The platform slowed, gliding smoothly down a track set in the face of a cliff faced with black flowstone that fell to a meadow of tall red grasses on the topmost terrace. Alder’s guides jumped off and bounded away like a couple of grasshoppers and disappeared into a belt of lush green forest. His pressure suit informed him that the atmosphere was the standard oxygen-rich mix found in most habitats in the Outer System. When he cracked the seal of his helmet, his ears popped to accommodate a modest difference in pressure. The hot, muggy air smelt of soil and growing plants. He hooked his helmet to his utility belt and ankled through the shoulder-high grass.
He wasn’t afraid. Hollow with anticipation, yes. Curious to see what his mother had created here. But he wasn’t afraid.

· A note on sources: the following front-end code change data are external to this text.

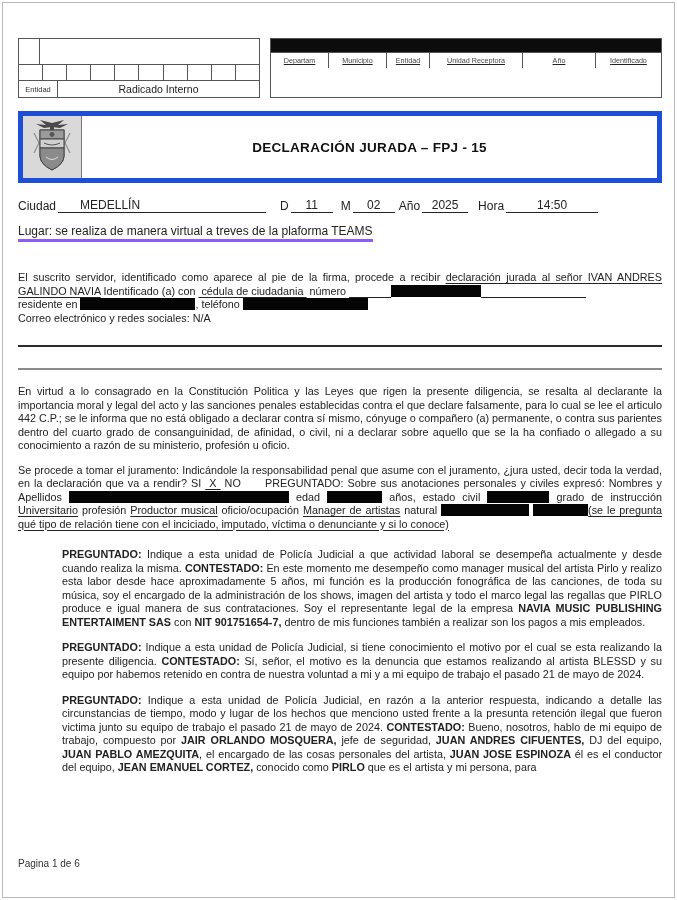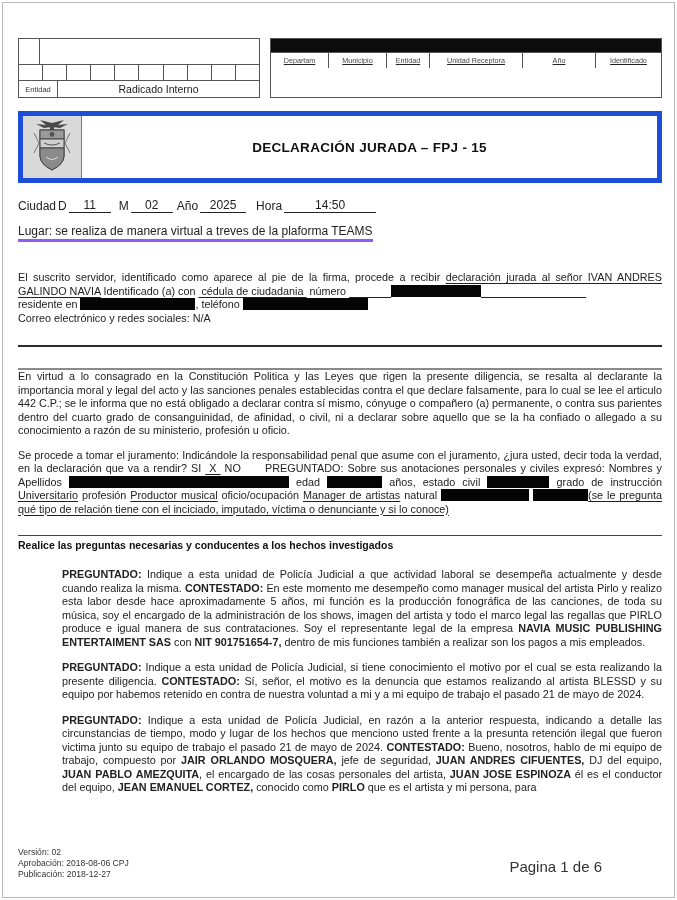--- a/index.html
+++ b/index.html
@@ -135,6 +135,7 @@
 
     <div class="meta-line">
       <span class="lbl">Ciudad</span>
+      <span class="fld f-ciudad">MEDELLÍN</span>
       <span class="lbl">D</span>
       <span class="fld f-d">11</span>
       <span class="lbl">M</span>

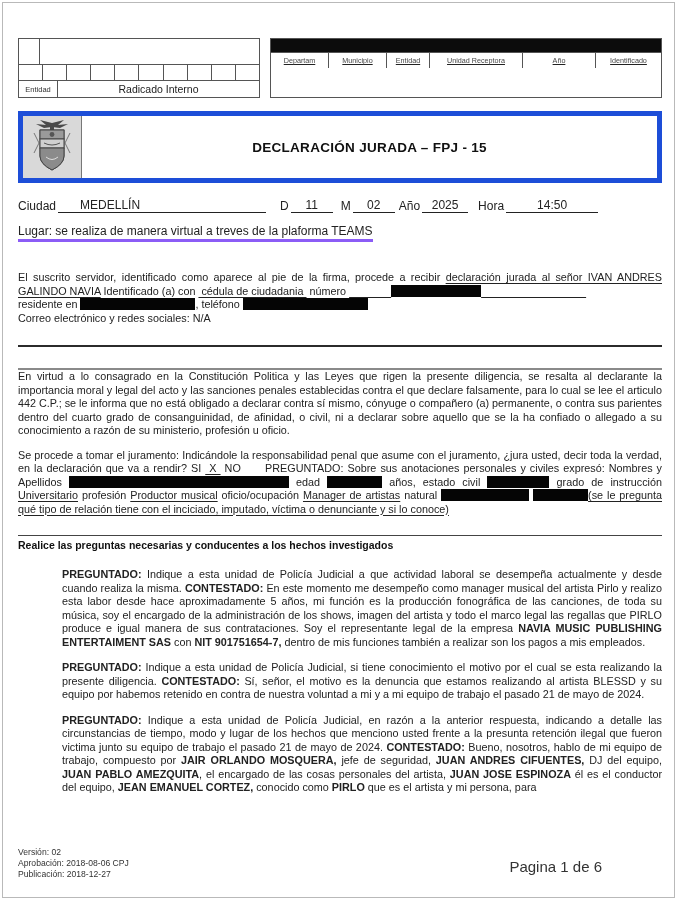--- a/index.html
+++ b/index.html
@@ -55,7 +55,7 @@
   .intro { margin-top:33px; }
   .rule-dark { margin-top:20px; border-top:2.5px solid #2b2b2b; }
   .rule-gray { margin-top:21px; border-top:2px solid #8a8a8a; }
-  .legal { }
+  .legal { margin-top:15px; }
   .oath { margin-top:11px; }
   .section-header { margin-top:19px; border-top:1.5px solid #444; padding-top:3px; font-weight:bold; font-size:10.5px; color:#111; }
   .qa { margin-top:12px;margin-left:44px; }

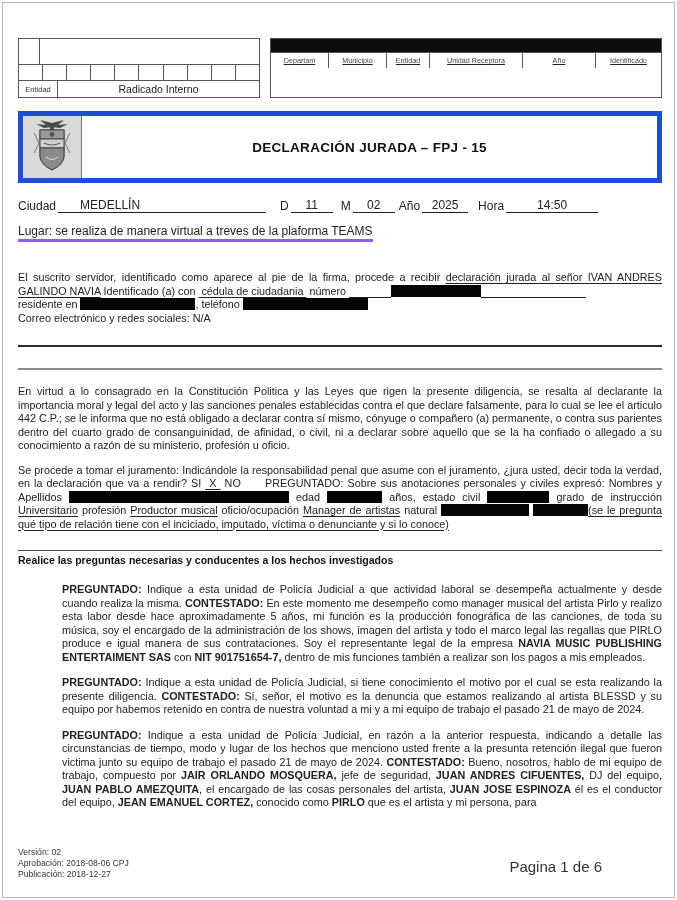--- a/index.html
+++ b/index.html
@@ -161,7 +161,6 @@
 
     <div class="para oath"><span>Se procede a tomar el juramento: Indicándole la responsabilidad penal que asume con el juramento, ¿jura usted, decir toda la verdad, en la declaración que va a rendir? SI </span><span class="useg">&nbsp;X&nbsp;</span><span> NO </span><span>&nbsp;&nbsp;&nbsp;&nbsp;</span><span> PREGUNTADO: Sobre sus anotaciones personales y civiles expresó: Nombres y Apellidos </span><span class="redact" style="width: 220px;"></span><span> edad </span><span class="redact" style="width: 55px;"></span><span> años, estado civil </span><span class="redact" style="width: 62px;"></span><span> grado de instrucción </span><span class="useg">Universitario</span><span> profesión </span><span class="useg">Productor musical</span><span> oficio/ocupación </span><span class="useg">Manager de artistas</span><span> natural </span><span class="redact" style="width: 88px;"></span><span> </span><span class="redact" style="width: 55px;"></span><span class="useg">(se le pregunta qué tipo de relación tiene con el inciciado, imputado, víctima o denunciante y si lo conoce)</span></div>
 
-    <div class="section-header">Realice las preguntas necesarias y conducentes a los hechos investigados</div>
 
     <div class="para qa qa1"><span style="font-weight: bold;">PREGUNTADO:</span><span> Indique a esta unidad de Policía Judicial a que actividad laboral se desempeña actualmente y desde cuando realiza la misma. </span><span style="font-weight: bold;">CONTESTADO:</span><span> En este momento me desempeño como manager musical del artista Pirlo y realizo esta labor desde hace aproximadamente 5 años, mi función es la producción fonográfica de las canciones, de toda su música, soy el encargado de la administración de los shows, imagen del artista y todo el marco legal las regallas que PIRLO produce e igual manera de sus contrataciones. Soy el representante legal de la empresa </span><span style="font-weight: bold;">NAVIA MUSIC PUBLISHING ENTERTAIMENT SAS</span><span> con </span><span style="font-weight: bold;">NIT 901751654-7,</span><span> dentro de mis funciones también a realizar son los pagos a mis empleados.</span></div>
     <div class="para qa"><span style="font-weight: bold;">PREGUNTADO:</span><span> Indique a esta unidad de Policía Judicial, si tiene conocimiento el motivo por el cual se esta realizando la presente diligencia. </span><span style="font-weight: bold;">CONTESTADO:</span><span> Sí, señor, el motivo es la denuncia que estamos realizando al artista BLESSD y su equipo por habemos retenido en contra de nuestra voluntad a mi y a mi equipo de trabajo el pasado 21 de mayo de 2024.</span></div>

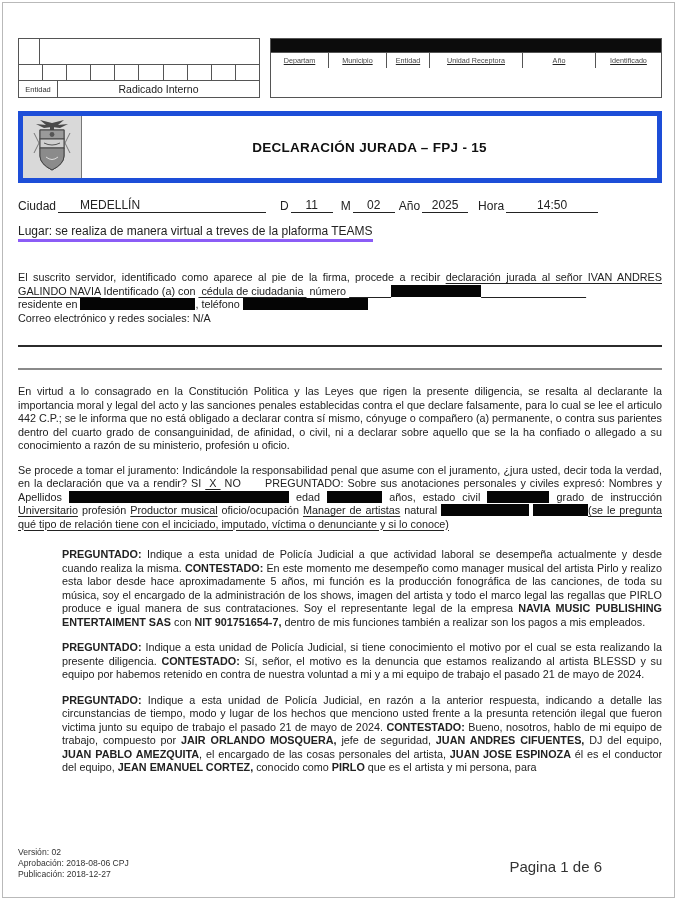--- a/index.html
+++ b/index.html
@@ -168,11 +168,6 @@
   </div>
 
   <div class="footer">
-    <div class="left">
-      <div>Versión: 02</div>
-      <div>Aprobación: 2018-08-06 CPJ</div>
-      <div>Publicación: 2018-12-27</div>
-    </div>
     <div class="pagenum">Pagina 1 de 6</div>
   </div>
 </div>

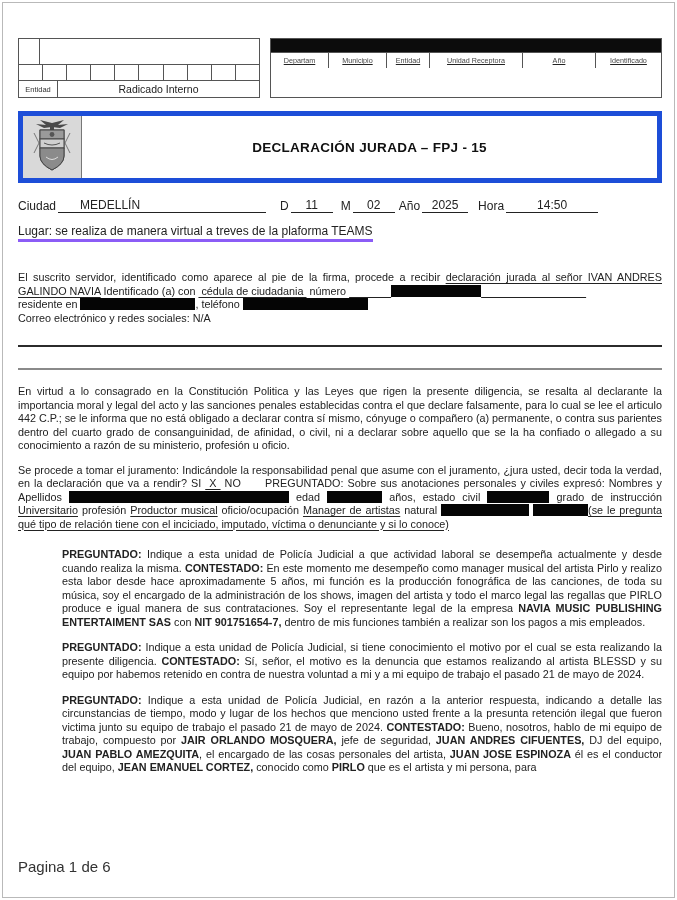--- a/index.html
+++ b/index.html
@@ -66,7 +66,7 @@
   
   .footer { position:absolute; top:847px; left:18px; right:15px; display:flex; justify-content:space-between; align-items:flex-start; }
   .footer .left div { font-size:8.6px; line-height:11px; color:#333; }
-  .footer .pagenum { font-size:15px; color:#333; margin-top:11px; margin-right:60px; }
+  .footer .pagenum { font-size:10px; color:#333; margin-top:11px; margin-right:60px; }
 </style>
 </head>
 <body>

There was no sign of his guides, but he soon discovered a ribbon of black gravel that ran off through ferns and pillowy mosses that sloped down between puffball pines and fan palms and tree ferns. He followed the path through the wood, saw white worms like severed fingers working through patches of rich humus, saw a snake with pale skin and blue, human eyes ripple away into a thicket of ferns, saw a huddle of naked little tarsiers peeking down at him from the crown of a palm tree. The path gave out at a mossy lawn set between palm trees at the edge of a steep drop to another belt of forest.
Alder shaded his eyes with his forearm and stared down the length of the chamber. No sign of any roads or buildings on the ladder of terraces below, or in the thick forest that covered the chamber’s floor, stretching away for three or four kilometres under a haze of water vapour. Nothing moving out there except for a flock of birds turning in lazy circles between the bright daystars of the floating lamps, wheeling and swooping towards him, crying out in musical voices. They were more like bats than birds, with leathery wings as wide as his outstretched arms and human hands for feet and shrunken human faces, each turning to look at him as they poured past the edge of the lawn in a dry rustle of wings.
Something twinkled in the air, drifting towards him through the bright air. A naked person - or no, it was an avatar, its white plastic glinting as it glided along, balanced on top of a platform curved like a turtle shell with a fan motor at each corner. As it drew nearer, Alder saw that the face floating in its visor was the face of his mother as she had been on the day he’d last seen her, more than twenty years ago. Before he’d been smuggled out of Brasília at the beginning of the long clandestine journey to the research facility in Antarctica, and she’d stolen a ship and taken Berry off to the Saturn System.
The platform drifted to a stop at the edge of the lawn and the avatar stepped down lightly and easily in front of Alder, who stood bareheaded in the armour of his pressure suit, like an old-fashioned knight at the end of his quest. From thickets of ferns on either side naked children stepped forward, so pale and skinny that they seemed as translucent as cave fish. Their heads were small and wedge-shaped, sloping straight back from skin-covered dimples where their eyes should have been. Their ears flared out like bat wings; their hands had only three fingers, spaced like a crane’s grab.
‘Welcome to our home,’ the avatar said. Its voice was Sri’s voice, although the face floating in its visor did not move its lips. ‘What do you think of it? Isn’t it beautiful?’
‘I think you have acquired an unexpected taste for melodrama.’